◆ **Activity**: Reproduce, word for word, all of the records; the pictures stay out.
##############################
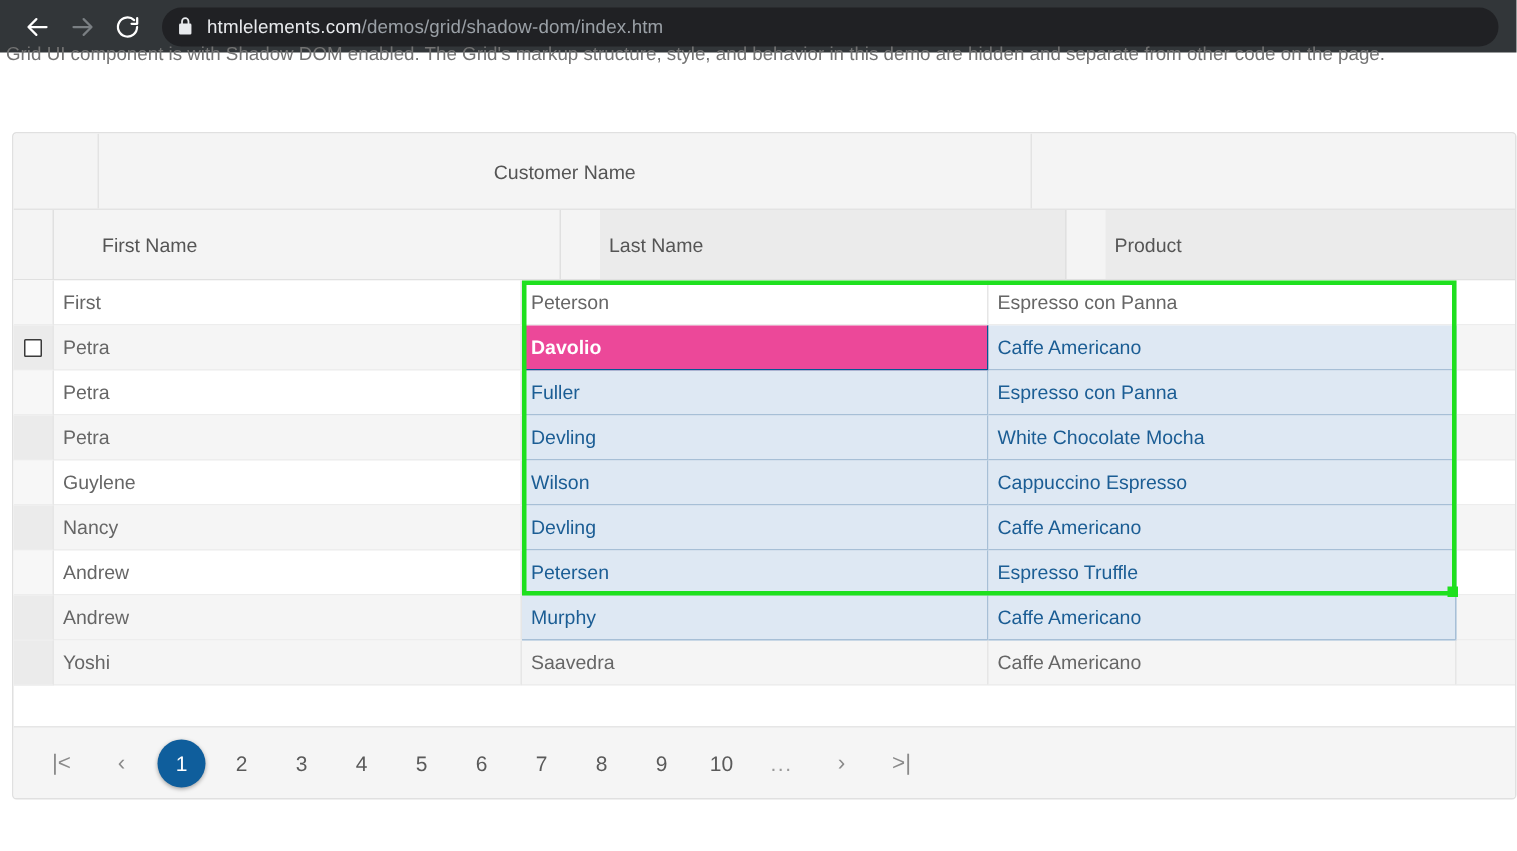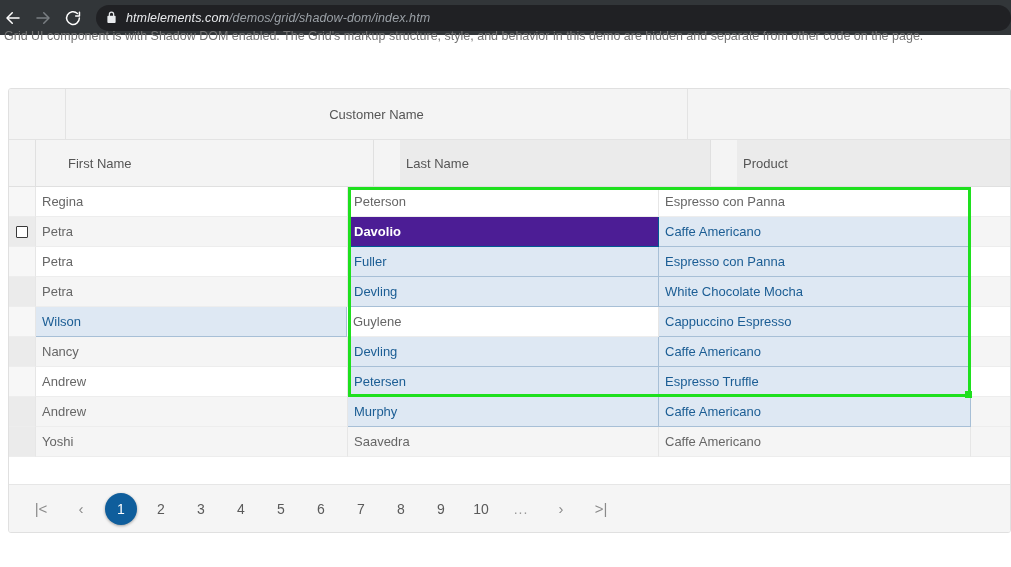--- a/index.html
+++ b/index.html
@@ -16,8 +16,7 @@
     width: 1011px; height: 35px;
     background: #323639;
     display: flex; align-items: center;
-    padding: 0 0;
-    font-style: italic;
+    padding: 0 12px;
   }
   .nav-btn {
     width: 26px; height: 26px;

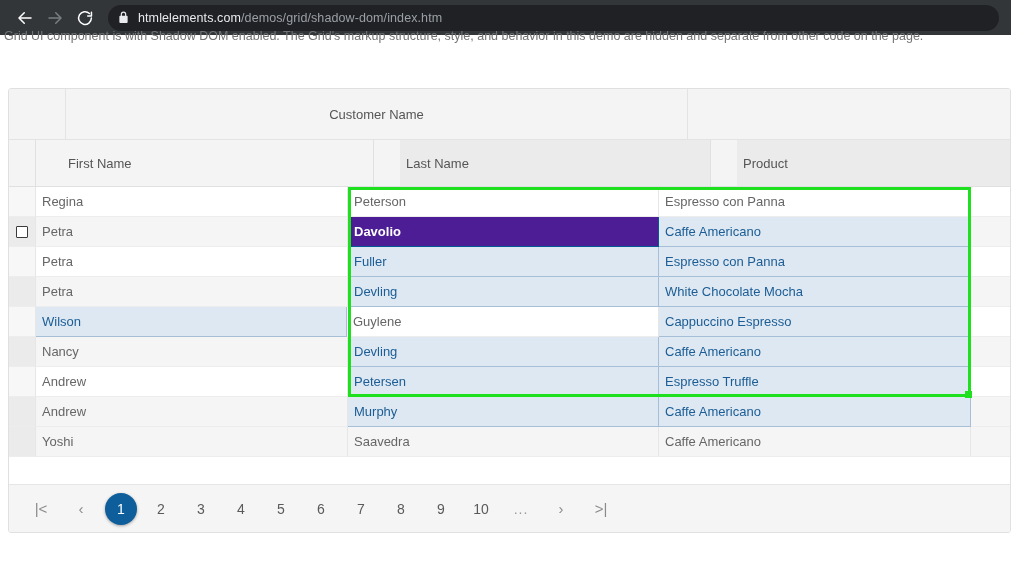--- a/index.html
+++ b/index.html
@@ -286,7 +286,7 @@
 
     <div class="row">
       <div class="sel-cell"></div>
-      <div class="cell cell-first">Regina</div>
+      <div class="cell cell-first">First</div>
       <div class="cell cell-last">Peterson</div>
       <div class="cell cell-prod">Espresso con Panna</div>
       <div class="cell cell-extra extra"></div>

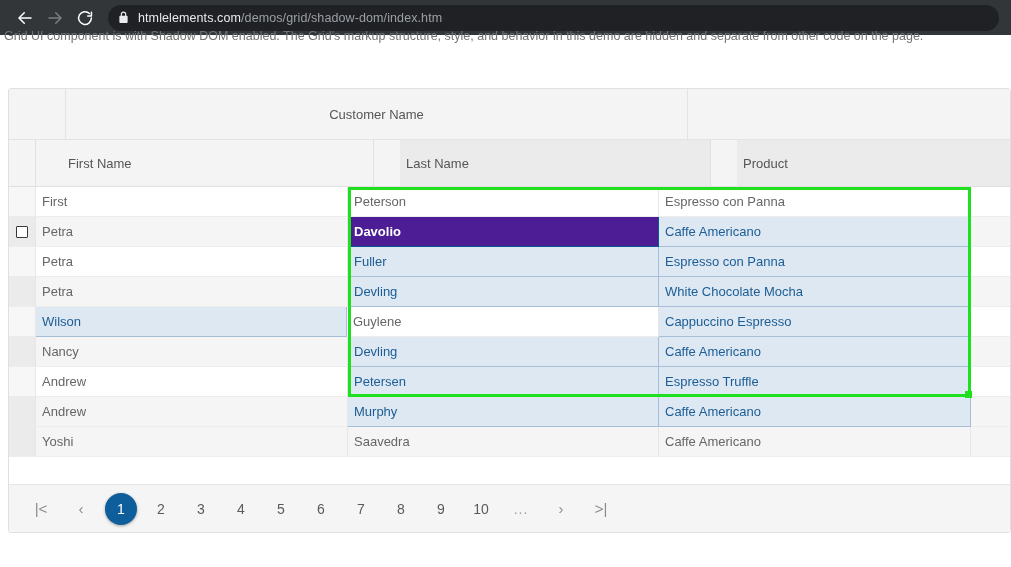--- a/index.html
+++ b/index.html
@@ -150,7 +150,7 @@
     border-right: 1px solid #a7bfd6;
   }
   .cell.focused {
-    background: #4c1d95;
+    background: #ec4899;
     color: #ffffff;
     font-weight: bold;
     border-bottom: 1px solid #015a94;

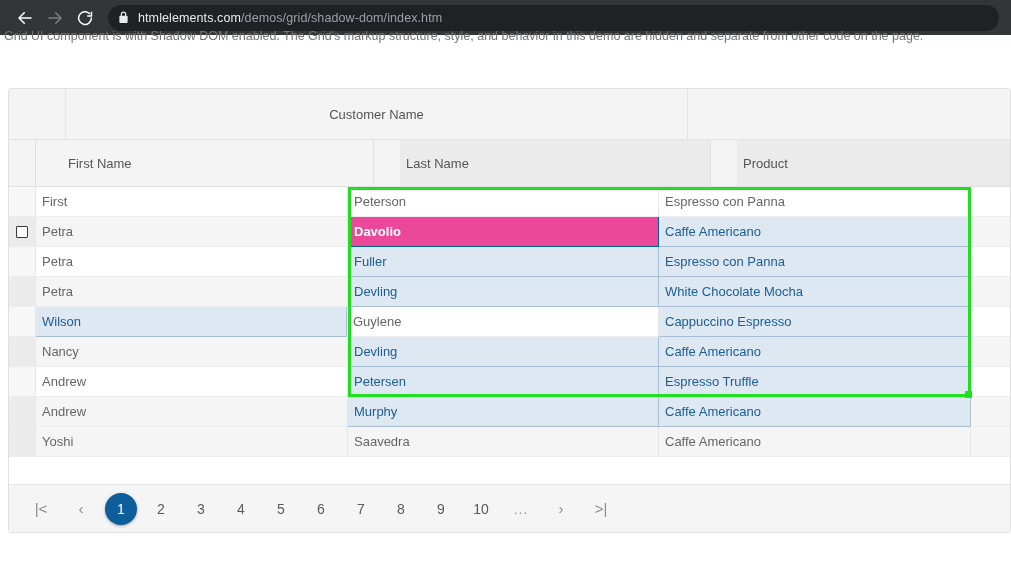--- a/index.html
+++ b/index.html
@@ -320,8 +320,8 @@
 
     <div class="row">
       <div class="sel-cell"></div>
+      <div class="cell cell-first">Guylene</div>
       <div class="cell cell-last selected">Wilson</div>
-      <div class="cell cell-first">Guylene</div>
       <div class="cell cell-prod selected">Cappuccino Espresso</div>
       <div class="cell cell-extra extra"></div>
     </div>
##############################
◆ **Written reply**:
--- a/index.html
+++ b/index.html
@@ -16,8 +16,7 @@
     width: 1011px; height: 35px;
     background: #323639;
     display: flex; align-items: center;
-    padding: 0 0;
-    font-style: italic;
+    padding: 0 12px;
   }
   .nav-btn {
     width: 26px; height: 26px;

--- a/index.html
+++ b/index.html
@@ -286,7 +286,7 @@
 
     <div class="row">
       <div class="sel-cell"></div>
-      <div class="cell cell-first">Regina</div>
+      <div class="cell cell-first">First</div>
       <div class="cell cell-last">Peterson</div>
       <div class="cell cell-prod">Espresso con Panna</div>
       <div class="cell cell-extra extra"></div>

--- a/index.html
+++ b/index.html
@@ -150,7 +150,7 @@
     border-right: 1px solid #a7bfd6;
   }
   .cell.focused {
-    background: #4c1d95;
+    background: #ec4899;
     color: #ffffff;
     font-weight: bold;
     border-bottom: 1px solid #015a94;

--- a/index.html
+++ b/index.html
@@ -320,8 +320,8 @@
 
     <div class="row">
       <div class="sel-cell"></div>
+      <div class="cell cell-first">Guylene</div>
       <div class="cell cell-last selected">Wilson</div>
-      <div class="cell cell-first">Guylene</div>
       <div class="cell cell-prod selected">Cappuccino Espresso</div>
       <div class="cell cell-extra extra"></div>
     </div>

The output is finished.